--- START ---

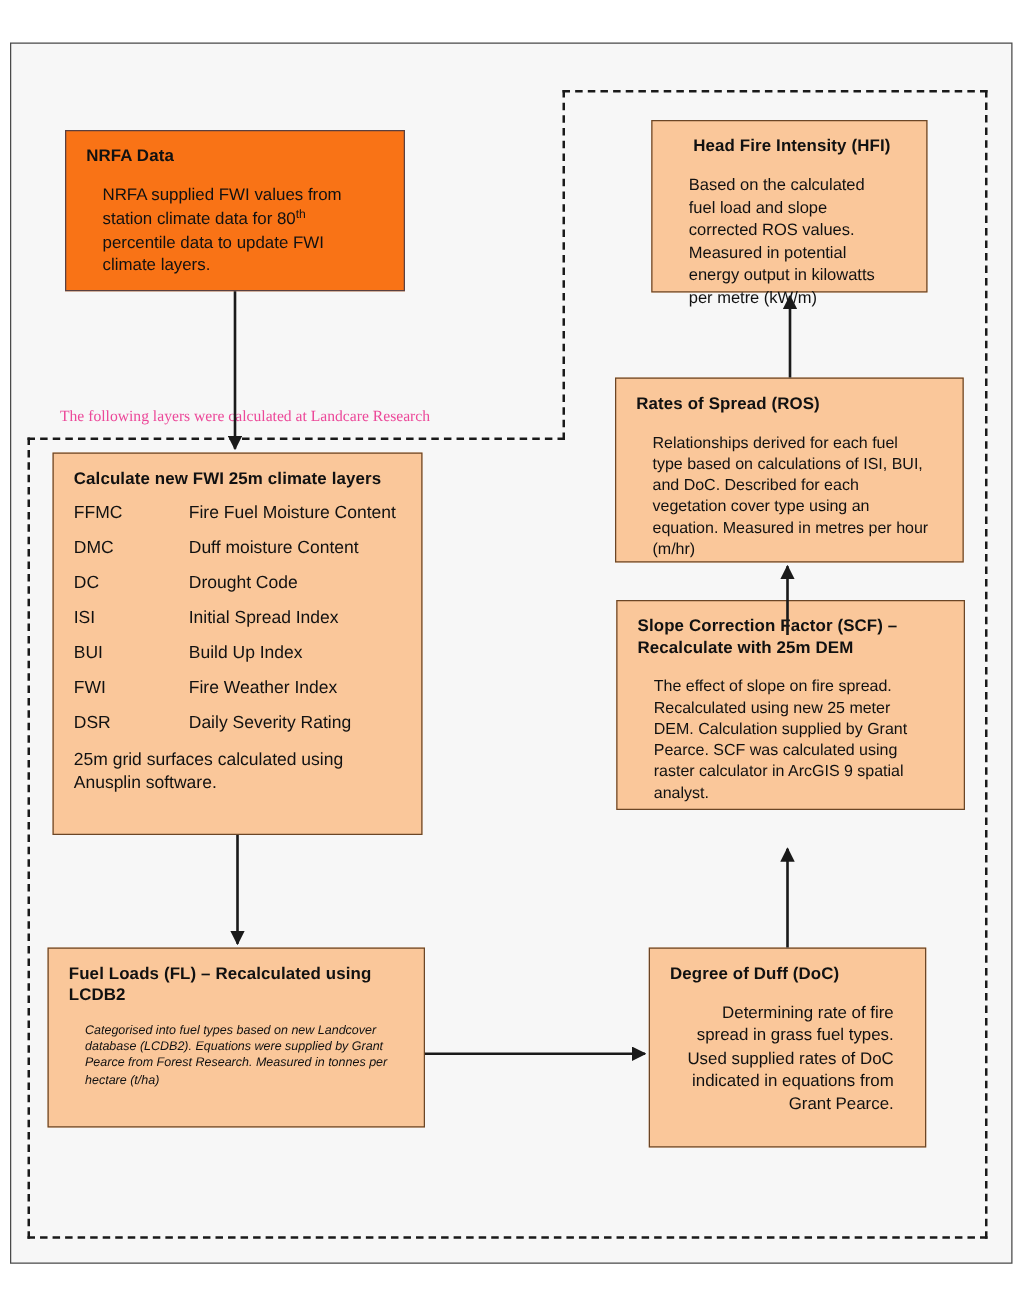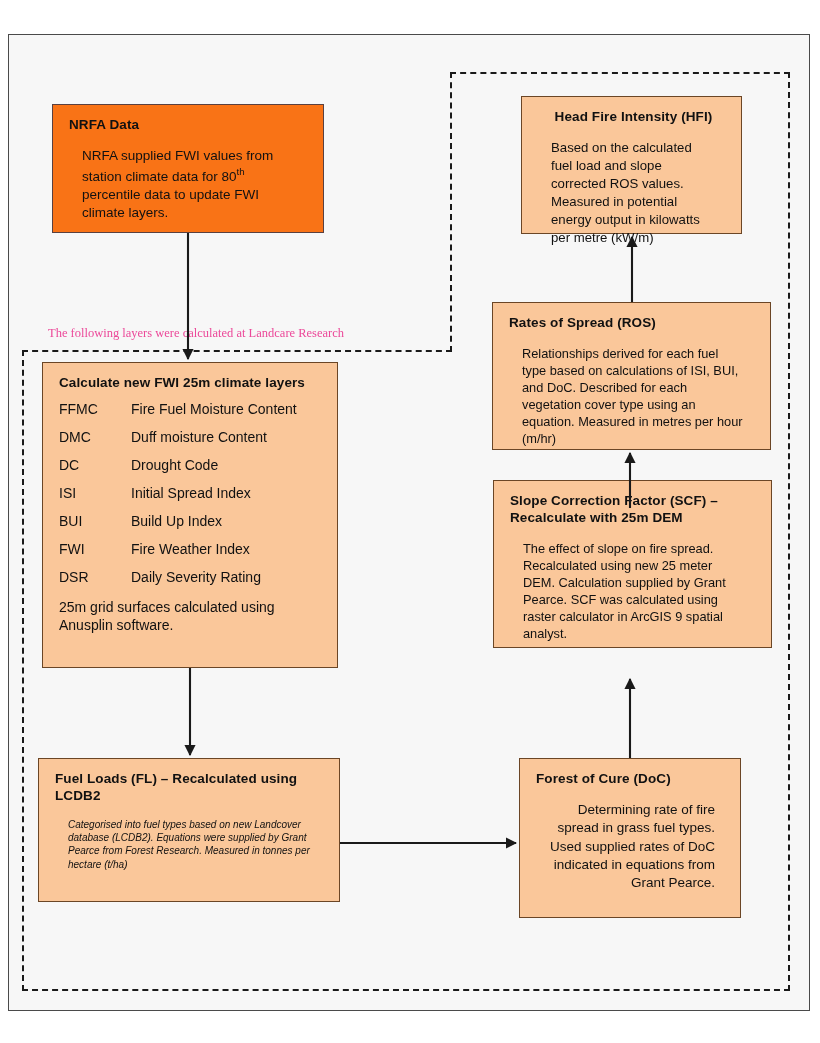--- a/index.html
+++ b/index.html
@@ -91,7 +91,7 @@
     margin-bottom: 14px;
   }
   .idx-abbr { width: 72px; flex: 0 0 72px; }
-  .idx-name { flex: 1 1 auto; }
+  .idx-name { flex: 1 1 auto; margin-left: 20px; }
   .idx-foot {
     font-size: 14px;
     line-height: 1.3;

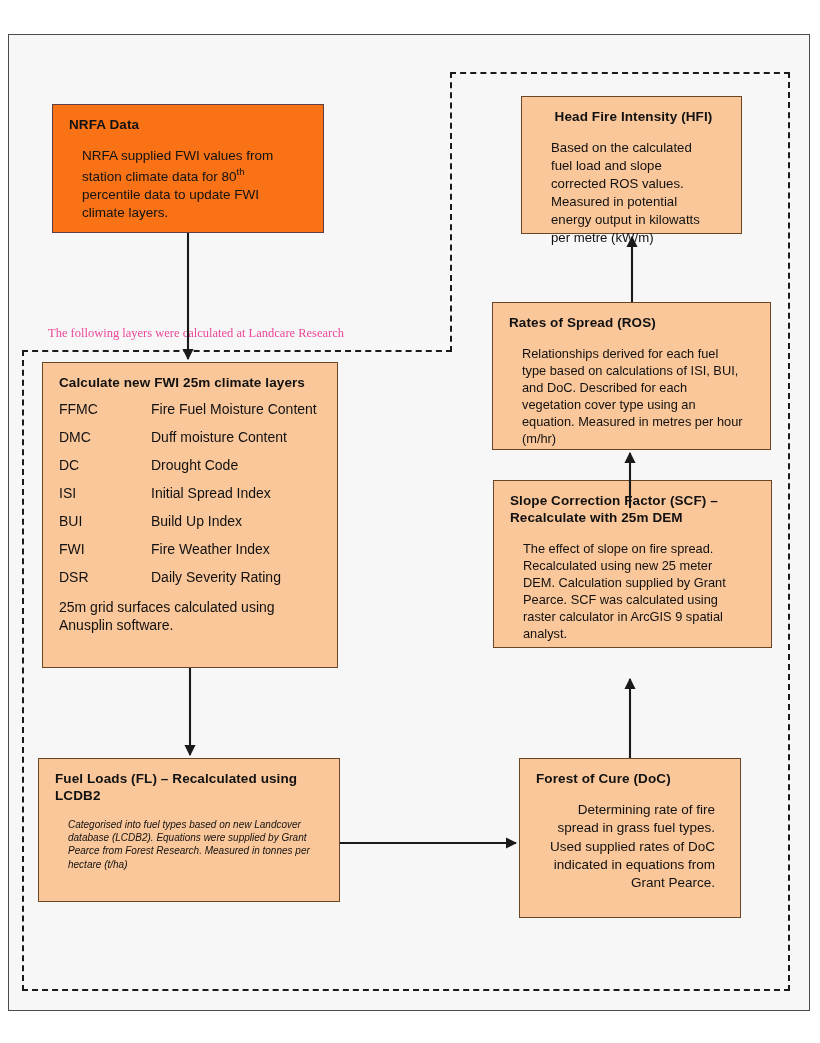--- a/index.html
+++ b/index.html
@@ -173,7 +173,7 @@
   </div>
 
   <div class="node orange" style="left:519px; top:758px; width:222px; height:160px;">
-    <h3>Forest of Cure (DoC)</h3>
+    <h3>Degree of Duff (DoC)</h3>
     <p style="font-size:13.5px; line-height:1.36;text-align:right;">Determining rate of fire spread in grass fuel types. Used supplied rates of DoC indicated in equations from Grant Pearce.</p>
   </div>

--- END ---

§ **WHAT YOU NEED TO DO**: Range to copy from the records above: the line containing "-91,7 +91,7 @@" to the line containing "of Duff (DoC)</h3>", both included. Output those lines exactly and only those, skipping pictures.

§ **THE ANSWER**:
@@ -91,7 +91,7 @@
     margin-bottom: 14px;
   }
   .idx-abbr { width: 72px; flex: 0 0 72px; }
-  .idx-name { flex: 1 1 auto; }
+  .idx-name { flex: 1 1 auto; margin-left: 20px; }
   .idx-foot {
     font-size: 14px;
     line-height: 1.3;

--- a/index.html
+++ b/index.html
@@ -173,7 +173,7 @@
   </div>
 
   <div class="node orange" style="left:519px; top:758px; width:222px; height:160px;">
-    <h3>Forest of Cure (DoC)</h3>
+    <h3>Degree of Duff (DoC)</h3>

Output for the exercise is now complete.